Holt & Company The Year The Gypsies Came Interview

What inspired you to write The Year The Gypsies Came?

This story came to me almost 10 years ago in a moment of quiet contemplation. It was about 2am and I couldn't sleep. The original words tumbled out of me in a thirteen-page short story called Gypsies that I finished by daybreak.
 
The idea of writing about a dysfunctional family in a dysfunctional society and how love in all its many forms would be the glue to mend such a fractured family and country was the inspiration for my story.
 

What was it like growing up in South Africa in the late 1960s?

I have been living in the United States since I was a young adult, but I still think often of the land of my birth, South Africa, and know that its very soil is part of my soul.
 
It always pained me to have grown up in a country where there were so clearly the haves and have-nots and skin colour was all that determined which camp one fell into.
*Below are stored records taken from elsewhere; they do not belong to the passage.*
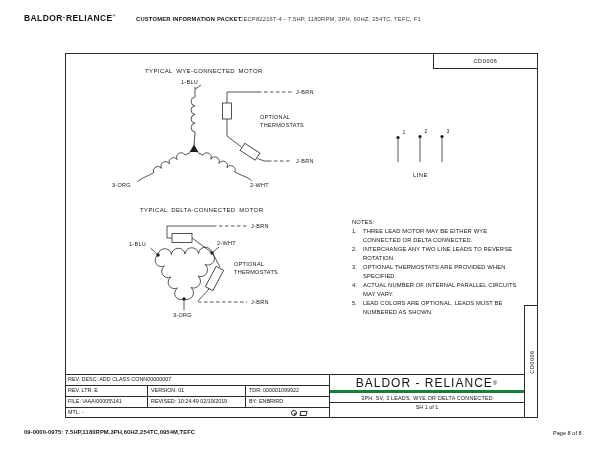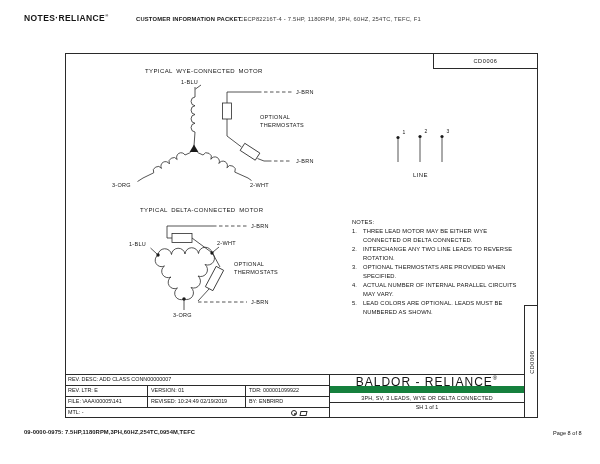--- a/index.html
+++ b/index.html
@@ -43,33 +43,33 @@
   .w1{width:83px;border-right:1px solid #2a2a2a}
   .w2{width:98px;border-right:1px solid #2a2a2a}
   .w3{flex:1}
   .full{flex:1}
   .mtl-row{align-items:center}
   .proj{display:flex;align-items:center;gap:3px;margin-left:auto;margin-right:22px}
   .proj-circle{width:6px;height:6px;border:1px solid #2a2a2a;border-radius:50%;position:relative}
   .proj-circle::after{content:"";position:absolute;left:1.5px;top:1.5px;width:2px;height:2px;background:#2a2a2a;border-radius:50%}
   .proj-view{width:7px;height:5px;border:1px solid #2a2a2a;transform:skewX(-12deg)}
   .tb-right{flex:1;display:flex;flex-direction:column}
-  .brand-row{height:18px;border-bottom:7px solid #15803d;display:flex;align-items:flex-start;justify-content:center;font-size:12px;letter-spacing:1px;white-space:nowrap}
+  .brand-row{height:18px;border-bottom:3px solid #15803d;display:flex;align-items:center;justify-content:center;font-size:12px;letter-spacing:1px;white-space:nowrap}
   .brand-row sup{font-size:6px;vertical-align:super}
   .desc-row{height:10px;border-bottom:1px solid #2a2a2a;display:flex;align-items:center;justify-content:center;font-size:5.4px;letter-spacing:.2px}
   .sheet-row{flex:1;display:flex;justify-content:center;font-size:5.4px;padding-top:1px}
 
   
   .ftr-left{left:24px;top:429px;font-size:5.8px;font-weight:bold;letter-spacing:.1px;white-space:nowrap}
   .ftr-right{left:553px;top:430px;font-size:5.6px;white-space:nowrap}
 </style>
 </head>
 <body>
 
-<div class="abs hdr-logo"><span>NOTES·RELIANCE</span><sup>®</sup></div>
+<div class="abs hdr-logo"><span>BALDOR·RELIANCE</span><sup>®</sup></div>
 <div class="abs hdr-cip">CUSTOMER INFORMATION PACKET</div>
 <div class="abs hdr-desc">CECP82216T-4 - 7.5HP, 1180RPM, 3PH, 60HZ, 254TC, TEFC, F1</div>
 
 <div class="abs frame"></div>
 <div class="abs codebox">CD0006</div>
 <div class="abs strip">
     <span>CD0006</span>
   </div>
 
 <svg class="abs schematic" width="600" height="464" viewBox="0 0 600 464">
I was fortunate enough to have been born into a family of the "haves". As such, I thought often, even as a child, growing up in a liberal white household, that healing and closing the giant cracks between black and white would be the ultimate triumph for such a fragmented and yet so noble a land.
 

There is great depth and lucidity in the characters you have created, are the Iris's based on a real family?

As writers, I think we draw from our own personal lives when creating characters, but it is the seeds of emotional truth rather than the exact replica of personalities that one builds a fictional character from in a novel. While there are some aspects of my own family in the Iris' I am blessed to have wonderful parents and two fabulous sisters, who are all, thankfully, alive and well!
 

Who are your favourite writers?

My favourite new author is Khaled Hosseini (The Kite Runner). Others include Doris Lessing, Gabriel Garcia Marquez, Alice Hoffman, Margaret Atwood, Tobias Wolff, Ernest Hemmingway, Barbara Kingsolver, Margaret Drabble, Anita Brookner, J.K. Rowling. Enid Blyton was my all time favourite author as a child.
 

The Year The Gypsies Came is an incredibly striking debut, can you give us any clues on what to expect next from you?

My next book, working title, "Ruby Red" is also set in South Africa and covers a period of time in 1976 -- the year of the Soweto Riots. It is told though the eyes of 17 year old Ruby, a young girl who lives in a household where her liberal parents defy the laws of apartheid. The theme of acceptance, in its many forms, transcends all aspects of this novel: "They lifted the veil of ignorance from my eyes at a tender age and let me see that the world we lived in was wrong. That people should not live in separate areas or ride in separate buses or be treated differently because of the colour of their skin. But in lifting the veil from my young eyes they created another kind of division. They separated me from all my peers. I lived in a secret world that existed behind our large iron gates where black people in 1976 apartheid South Africa were treated as equals."